I have had a SERIOUS case of writer's block lately. I'll start writing a blog and it rambles and has no point. Or it's preachy. Or bitchy. Or whiny.
They've sucked. You can thank me later for sparing you.
There's a few reasons for this.
First, my kids who are the source of my humor are getting a little older. My son is full on in puberty and to be honest, as funny as some of the stuff is- and we are talking HILARIOUS- I can't share it online. Not because he asked, but because I want to keep it personal. We are very close and I don't want him to think that he can't talk to me. My daughter has had some pretty funny stuff, too. It was one thing when they were little people who were essentially extensions of me. Now they are people. I feel bad stealing their lives to make people laugh. If you notice, I never blog about my parents or my sister either. When I do blog about a family member- my husband or mother-in-law- I always read it to them first.
So most of the funny has been cut out of my blog.
Second, my state politically has gone completely batshit. We have an assemblyman who said he would support slavery if his constituents wanted him to. No one asked him that, but that's what he pulled out of his head? We have the head of a tax committee that owes over a $1 million back payroll taxes. And this isn't a liberal/conservative thing. It's a whackadoodle thing. I now have a congressman who openly admitted that he ran because he didn't think he would win and he has no idea how a bill gets through Congress. I shit you not. At least he's honest. I supposed that's a good thing..
I love politics. I just don't like to blog about it. This is supposed to be my happy place. Politics can be divisive. I don't want to incite online arguments. No one has ever posted a meme on Facebook that changed my thinking on a topic. Often when I write a blog and think "oops- that might be too liberal" I'm shocked to find that my conservative friends share them the most. Because let's face it, most of us agree. I also think it means I've done a good job keeping the politics out and focusing on the core issues. The great political schism is being created by a bunch of billionaires who are laughing all the way to the bank.
So I can't really blog about the noise that's in my head with that. Because I don't want to make the world angrier.
Third, I can't write about work. Because I can't.
So that leaves me with nothing.
But what about Maria Shriver?
What does she have to do with anything?
She has the best flipping website.
It's inspiring and informational and useful and nurturing. It makes me want to be her bestie. With everything she's gone through in the past few years- political life, divorce, teenagers-- she has all these amazing colleagues and friends and has shared their writings for everyone. She writes some fantastic, insightful articles.
There are articles on parenting. On managing aging parents. On gaining confidence. On overcoming obstacles. On gratitude. On healthy lifestyles.
It reminds me of "CBS Sunday Morning"- every time I watch it, I feel a little better about the world and like I've learned something.
I've considered simply posting links to her website in lieu of my blog.
MARIA SHRIVER'S WEBSITE
Check it out. It's good. It's about good, actually. The good in the world. The good in your life. The good in you.
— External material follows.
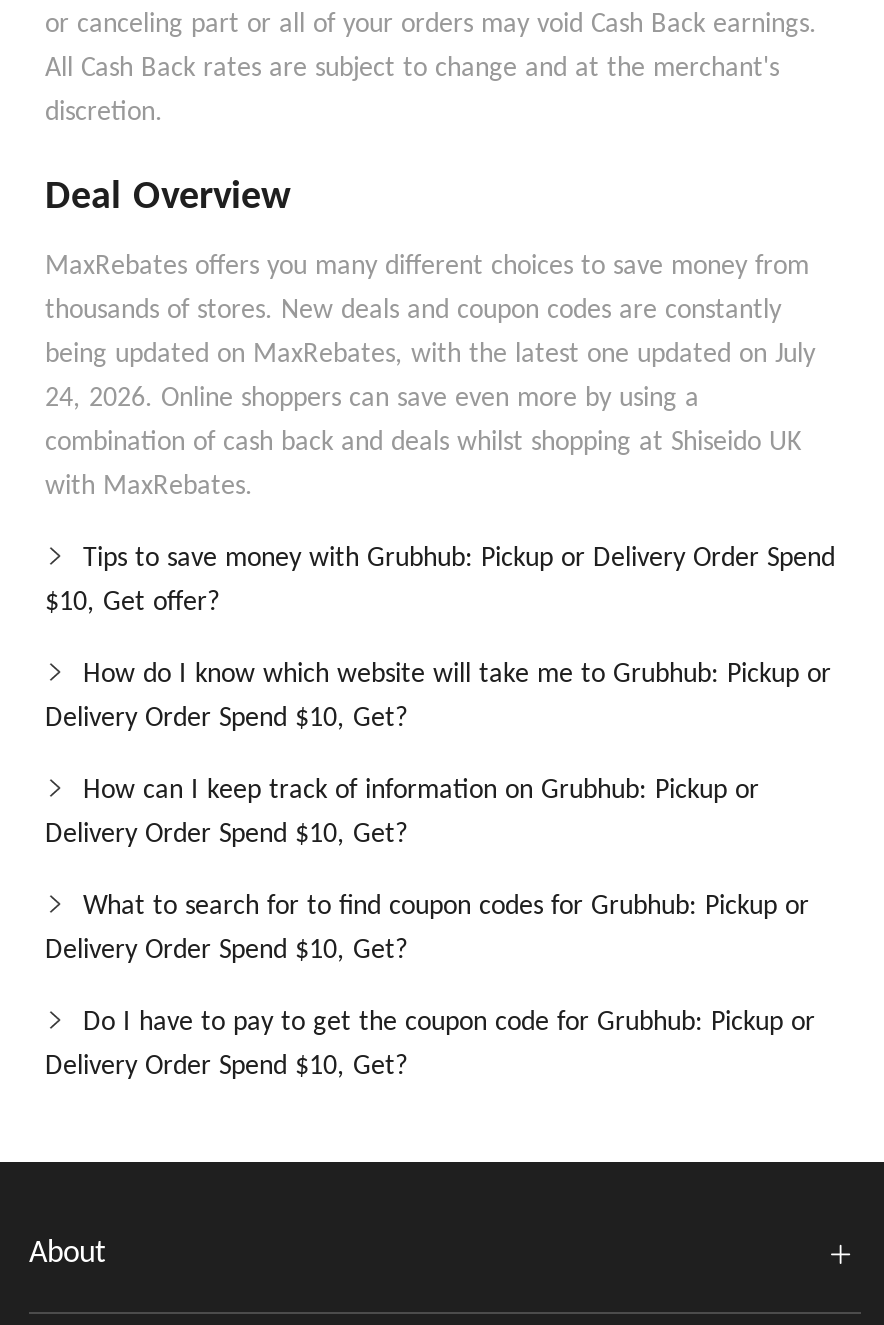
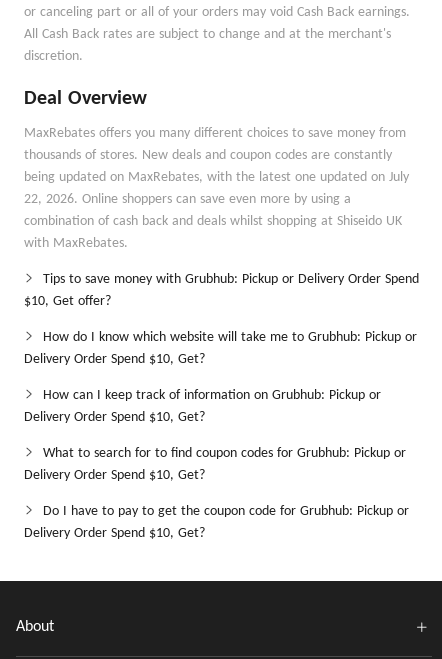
- 24, 2026. Online shoppers can save even more by using a
+ 22, 2026. Online shoppers can save even more by using a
As for my writing, I'll get back into it. I definitely have my funny back-- I just want to respect my kids' privacy. Maybe I can get my husband to do some funny stuff. And I'm trying to work into running and that's flipping hilarious. It's not my forte. I am also convinced that my Fitbit is really some sort of device that will turn me into a killing Zombie, ala "Divergent."
Our state legislature only lasts a few weeks (which I think EVERY state and the feds should adopt- you can't have a government of the people, by the people and for the people if the people are represented by out of touch people who don't work), and I trust that Jon Stewart will do an adequate job of mocking it. He's already starting. So much to work with. Kinda like when we had the governor who slapped the waitress in the parking garage when she wouldn't sleep with him and liked to sext.... I love Nevada. When a Comedy Central comedian actually breaks and starts laughing and has to say "I'm serious-- this REALLY happened" you know you have one jacked up political system.
In the interim, I will be reading my imaginary bestie's writing.
And if you have any ideas for blogs, please post them. My well has run dry.